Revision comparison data

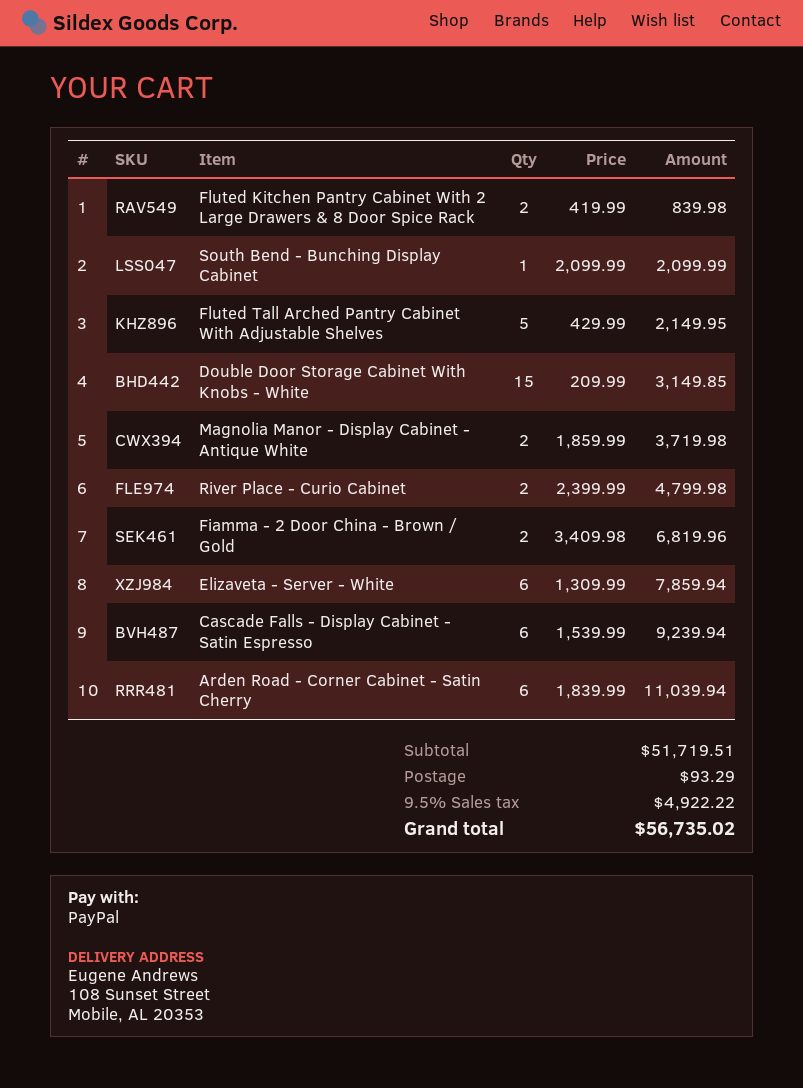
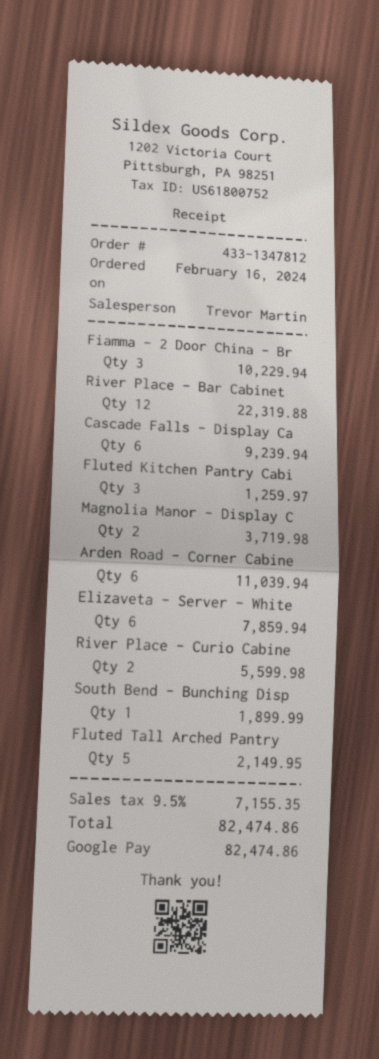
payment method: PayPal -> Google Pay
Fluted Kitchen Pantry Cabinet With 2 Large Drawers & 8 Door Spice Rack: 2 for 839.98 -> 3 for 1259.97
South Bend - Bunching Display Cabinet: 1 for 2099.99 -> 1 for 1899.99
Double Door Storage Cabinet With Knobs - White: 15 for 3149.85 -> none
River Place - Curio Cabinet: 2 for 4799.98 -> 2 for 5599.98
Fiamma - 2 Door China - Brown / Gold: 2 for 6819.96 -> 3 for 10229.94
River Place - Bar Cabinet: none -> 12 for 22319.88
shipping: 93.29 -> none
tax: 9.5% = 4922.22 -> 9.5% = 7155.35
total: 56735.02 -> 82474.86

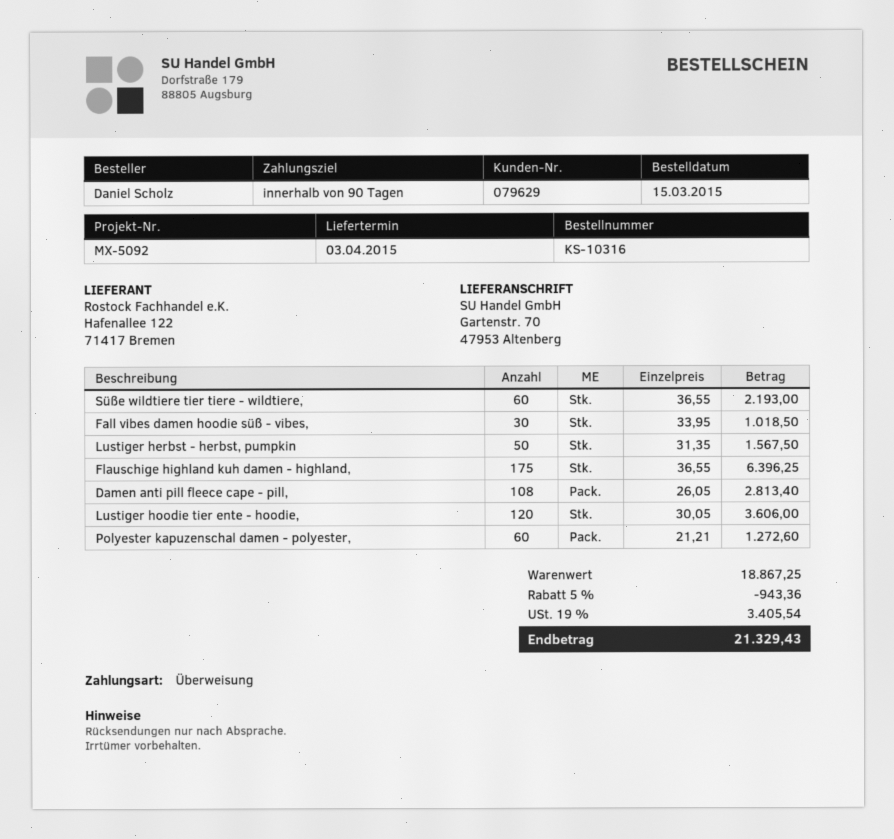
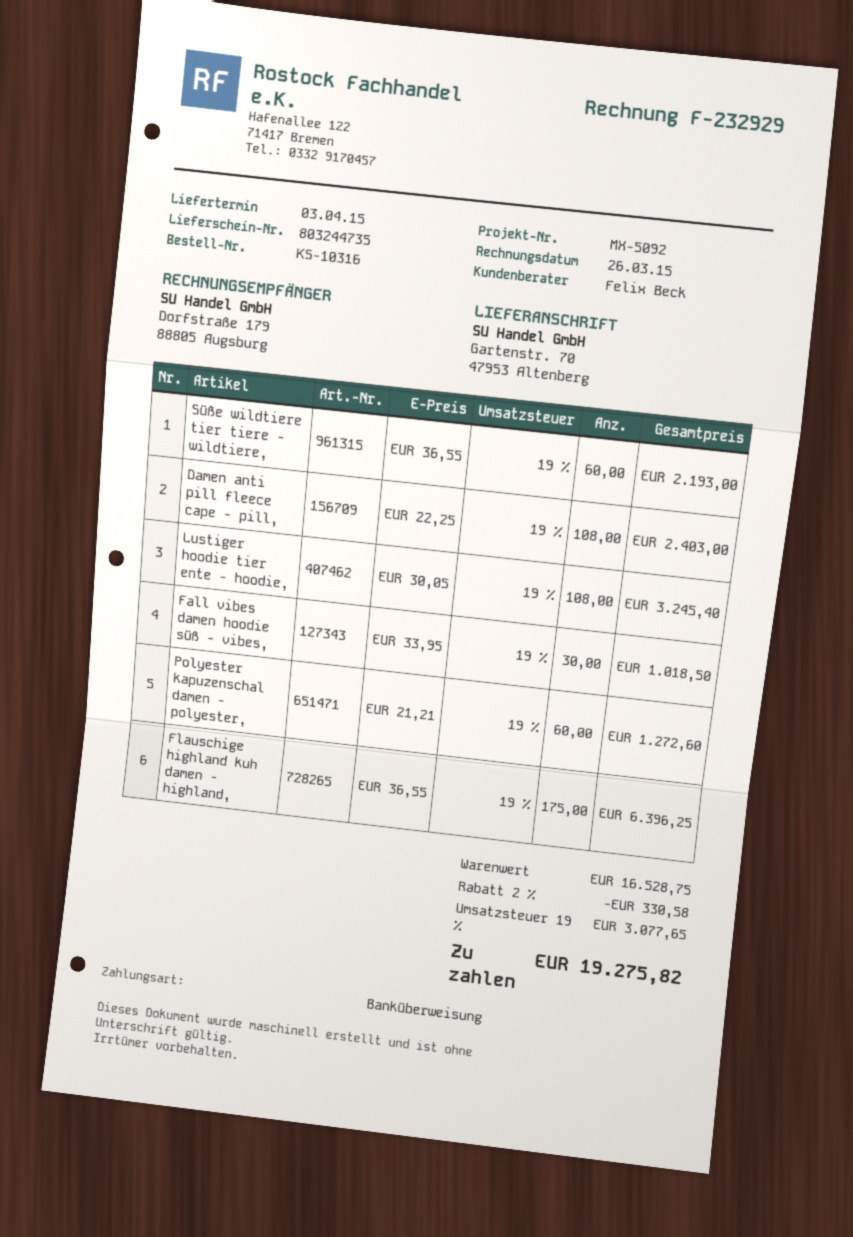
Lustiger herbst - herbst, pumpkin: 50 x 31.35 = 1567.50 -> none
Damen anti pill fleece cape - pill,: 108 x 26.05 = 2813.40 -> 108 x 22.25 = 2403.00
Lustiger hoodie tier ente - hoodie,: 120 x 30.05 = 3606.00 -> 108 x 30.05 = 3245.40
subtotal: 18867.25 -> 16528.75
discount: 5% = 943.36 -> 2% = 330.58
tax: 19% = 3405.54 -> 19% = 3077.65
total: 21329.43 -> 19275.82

● **Exercise instructions**: Count the lines in the records above that contain the word "none", and reply with that number alone.

● **Finished task**: 4